Financial highlights

  • Q1 2026 sales were $160.8 million, up 9.2% sequentially and 7.9% year-over-year, with adjusted gross profit of $35.0 million (21.7% margin).

  • Adjusted EBITDA was $2.0 million (1.3% margin), exceeding break-even expectations.

  • Adjusted operating loss improved to $(3.0) million (–1.8% margin) from Q4 2025.

  • Net debt improved by $42.0 million to $85.9 million, aided by proceeds from the Control Devices sale.

  • Cash and cash equivalents at quarter-end were $70.5 million; borrowings on Credit Facility were $156.5 million.

Outlook and guidance

  • Full-year 2026 revenue guidance raised to $645–$670 million, reflecting $20 million incremental contract manufacturing revenue.

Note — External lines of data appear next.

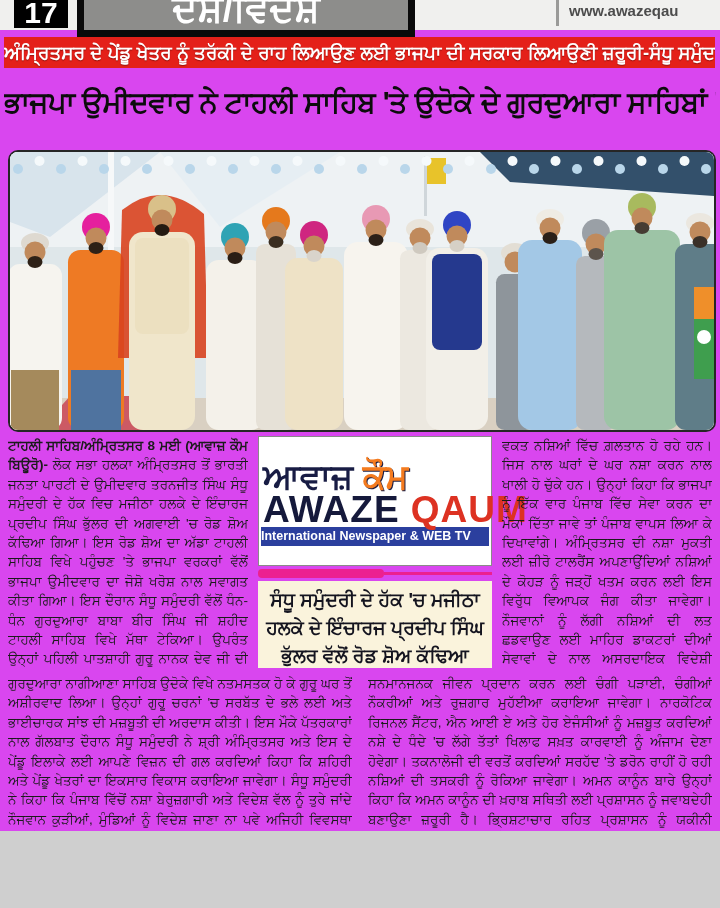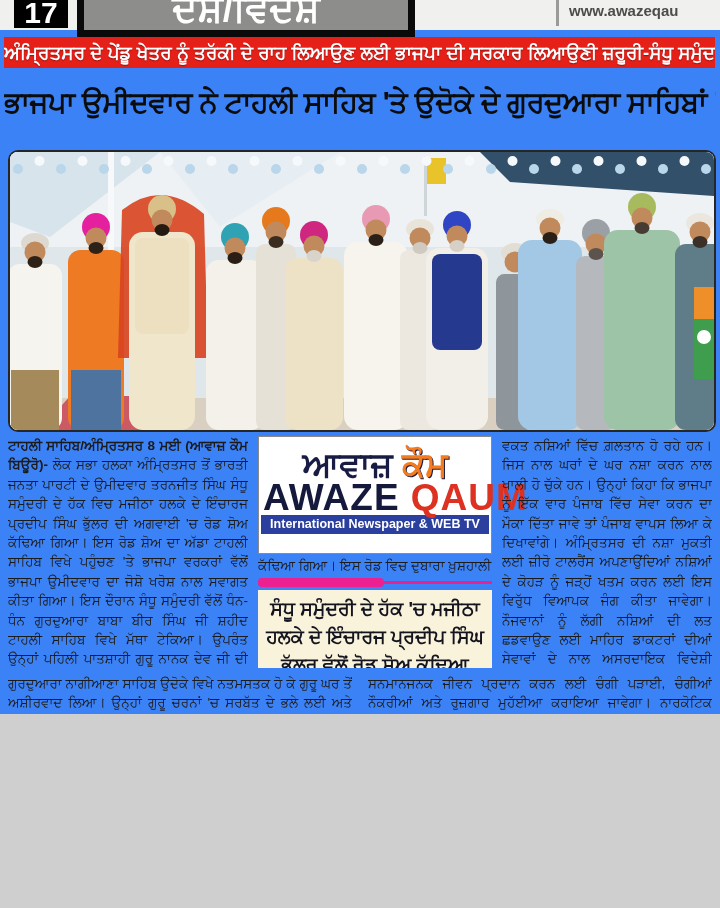--- a/index.html
+++ b/index.html
@@ -3,7 +3,7 @@
 <meta charset="utf-8">
 <style>
   html,body{margin:0;padding:0;background:#cfcfcf;}
-  .page{position:relative;width:720px;height:714px;background:#3b82f6;overflow:hidden;
+  .page{position:relative;width:720px;height:831px;background:#d946ef;overflow:hidden;
         font-family:"Liberation Sans","DejaVu Sans",sans-serif;color:#141414;}
   
   .topbar{position:absolute;top:0;left:0;right:0;height:30px;background:#f0f0ee;}

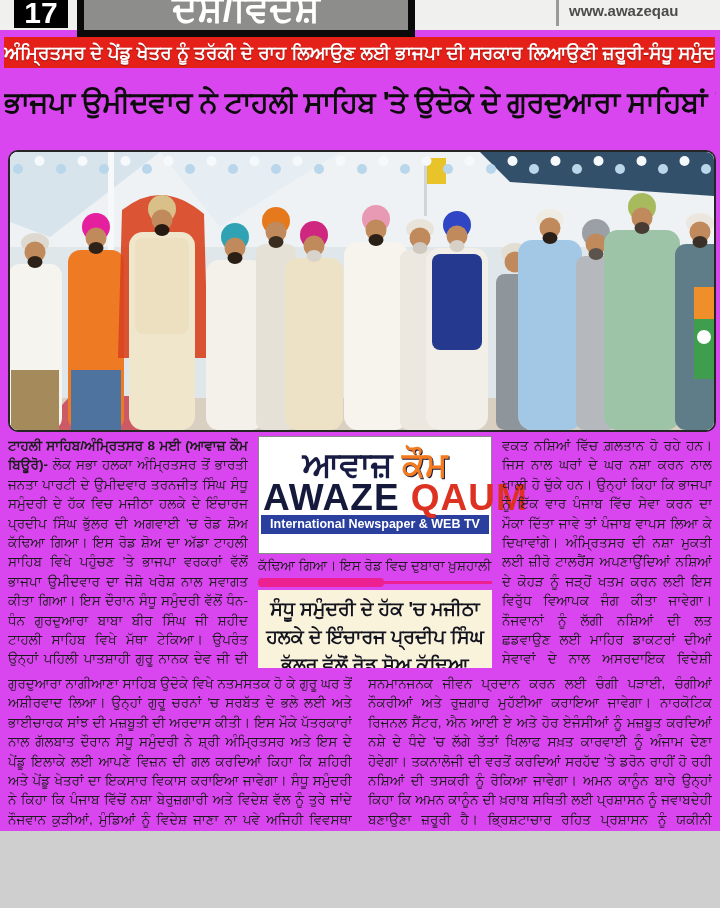--- a/index.html
+++ b/index.html
@@ -32,7 +32,7 @@
   .body-txt{font-size:13.5px;line-height:19.4px;text-align:justify;color:#1b1b1b;overflow:hidden;}
   .dateline{font-weight:800;}
   
-  .logo-box{border:1.5px solid #8a8a8a;background:#fff;text-align:center;padding:8px 4px 0 4px;}
+  .logo-box{border:1.5px solid #8a8a8a;background:#fff;padding:20px 4px 0 4px;}
   .logo-pj{font-size:34px;font-weight:800;line-height:38px;white-space:nowrap;}
   .logo-pj .pj1{color:#181c44;}
   .logo-pj .pj2{color:#f47b1f;text-shadow:1px 1px 0 #181c44;}

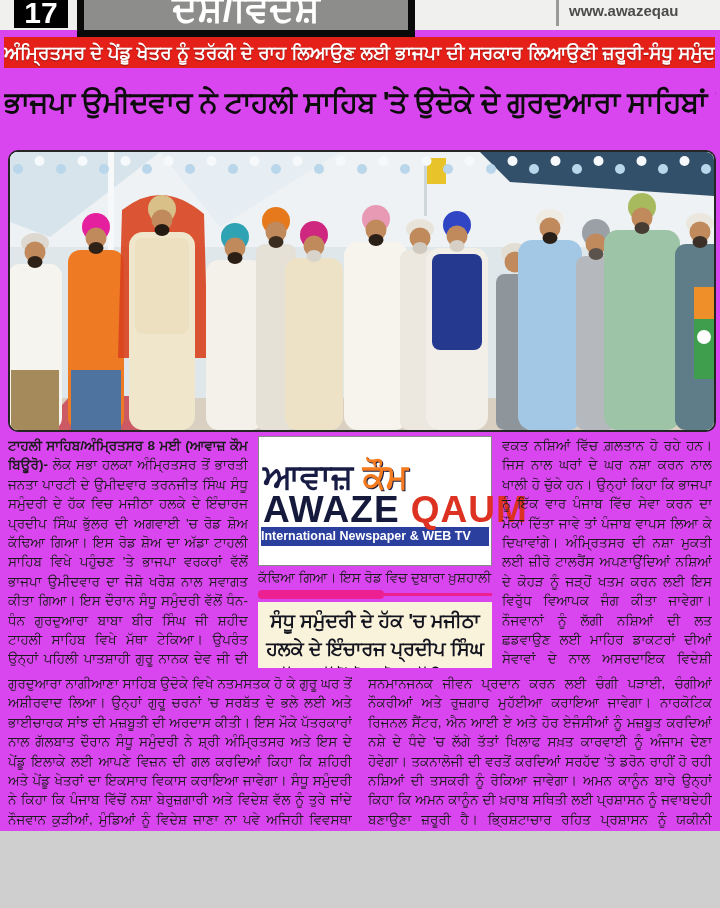--- a/index.html
+++ b/index.html
@@ -224,7 +224,6 @@
           </div>
           <div class="logo-tag">International Newspaper &amp; WEB TV</div>
         </div>
-        <div class="center-line">ਕੱਢਿਆ ਗਿਆ। ਇਸ ਰੋਡ ਵਿਚ ਦੁਬਾਰਾ ਖ਼ੁਸ਼ਹਾਲੀ</div>
         <div class="bar-row">
           <div class="bar-thick"></div>
           <div class="bar-thin"></div>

  • Adjusted operating margin guidance updated to approximately break-even to 0.5%, up 50 basis points from prior expectations.

  • Adjusted EBITDA guidance reaffirmed at $20–$25 million (3.1%–3.7% margin); adjusted gross margin guidance at 21.5%–22.0%.

  • Second quarter revenue expected to be slightly above Q1, with EBITDA improvement anticipated in the second half of the year.

  • Commitment to reduce structural costs by at least $5 million in 2026.